═══ Supplied data

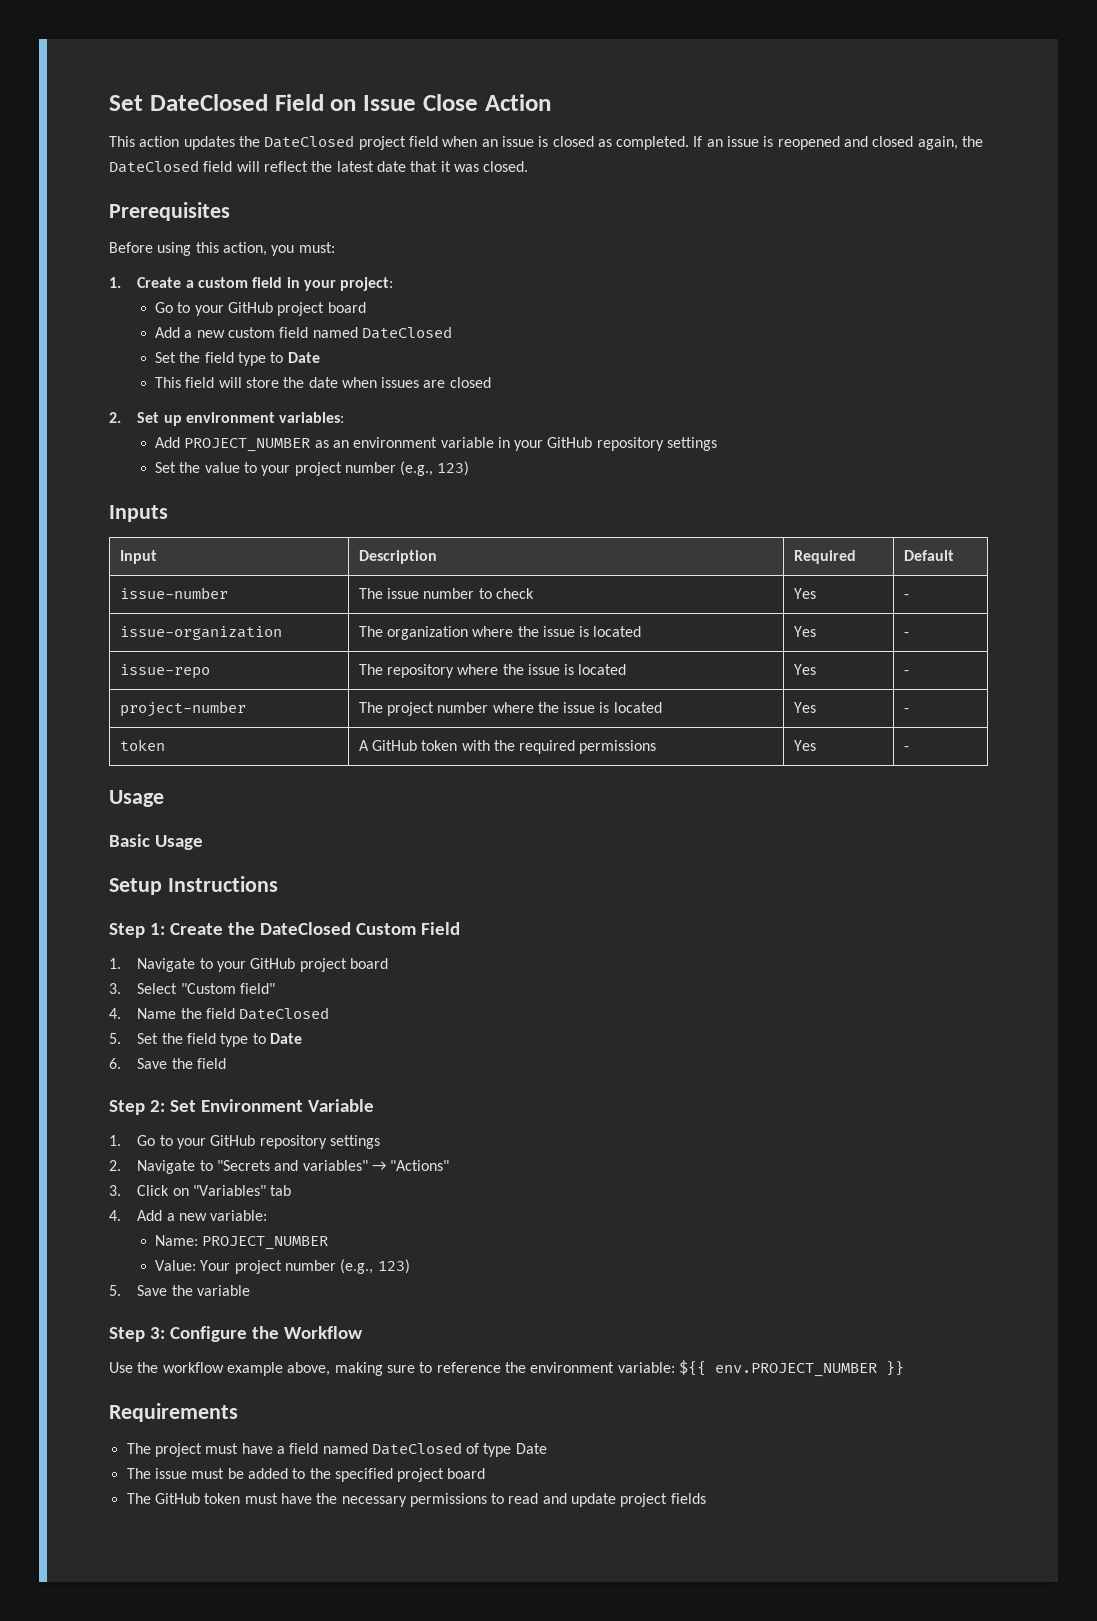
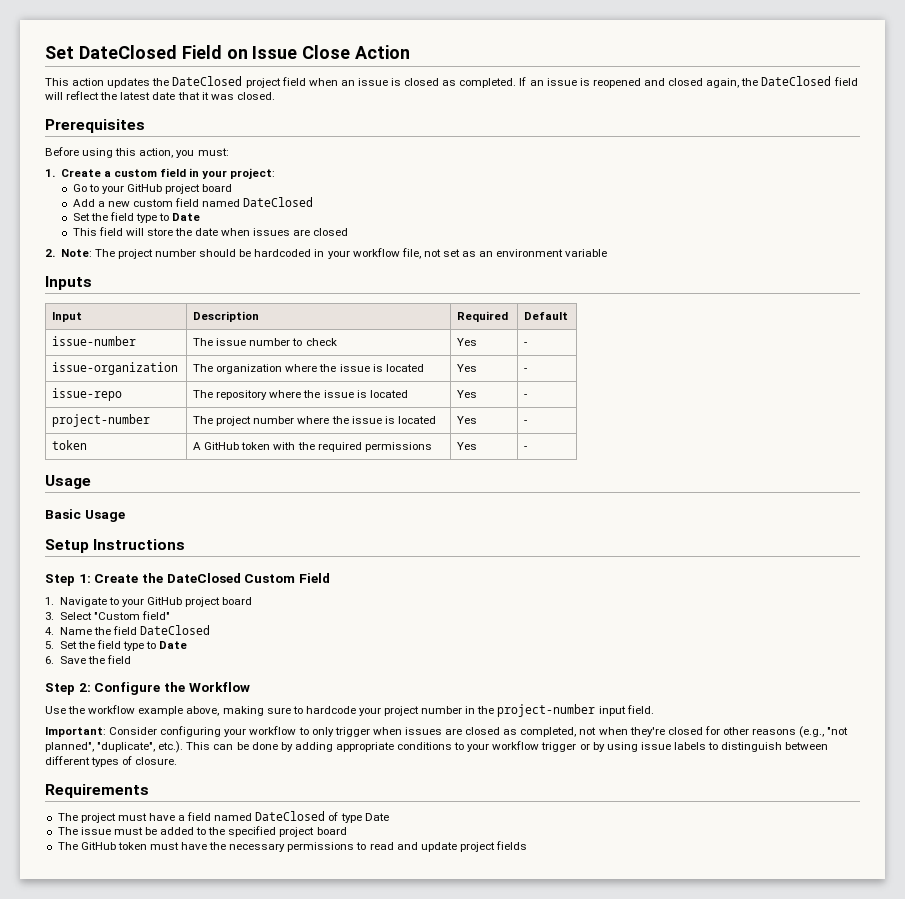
- 2. Set up environment variables:
- Add PROJECT_NUMBER as an environment variable in your GitHub repository settings
- Set the value to your project number (e.g., 123)
+ 2. Note: The project number should be hardcoded in your workflow file, not set as an environment variable
- Step 2: Set Environment Variable
- 1. Go to your GitHub repository settings
- 2. Navigate to "Secrets and variables" → "Actions"
- 3. Click on "Variables" tab
- 4. Add a new variable:
- Name: PROJECT_NUMBER
- Value: Your project number (e.g., 123)
- 5. Save the variable
- Step 3: Configure the Workflow
+ Step 2: Configure the Workflow
- Use the workflow example above, making sure to reference the environment variable: ${{ env.PROJECT_NUMBER }}
+ Use the workflow example above, making sure to hardcode your project number in the project-number input field.
+ Important: Consider configuring your workflow to only trigger when issues are closed as completed, not when they're closed for other reasons (e.g., "not planned", "duplicate", etc.). This can be done by adding appropriate conditions to your workflow trigger or by using issue labels to distinguish between different types of closure.

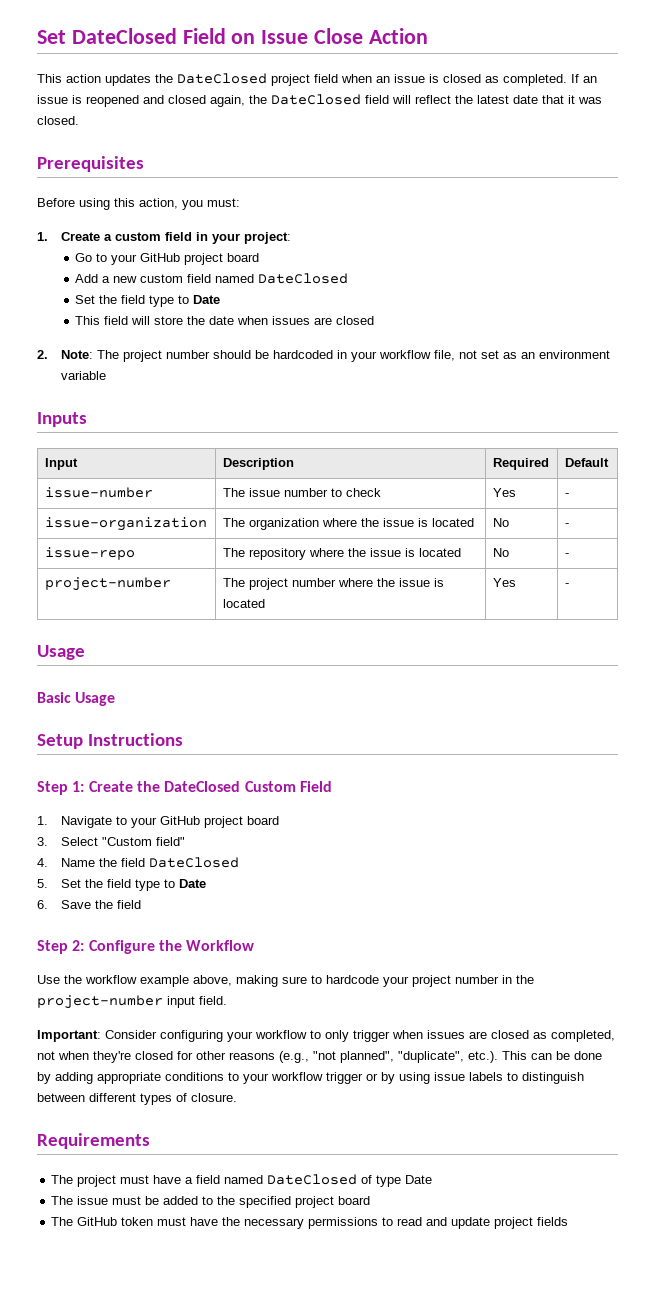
- issue-organization | The organization where the issue is located | Yes | -
+ issue-organization | The organization where the issue is located | No | -
- issue-repo | The repository where the issue is located | Yes | -
+ issue-repo | The repository where the issue is located | No | -
- token | A GitHub token with the required permissions | Yes | -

══════

* [Exercise directions]
Reproduce, without alteration and without pictures, only those lines that lie between the first line of the entries above and the line containing "- Step 2: Set Environment Variable", both of them included.

* [Answer to the problem]
- 2. Set up environment variables:
- Add PROJECT_NUMBER as an environment variable in your GitHub repository settings
- Set the value to your project number (e.g., 123)
+ 2. Note: The project number should be hardcoded in your workflow file, not set as an environment variable
- Step 2: Set Environment Variable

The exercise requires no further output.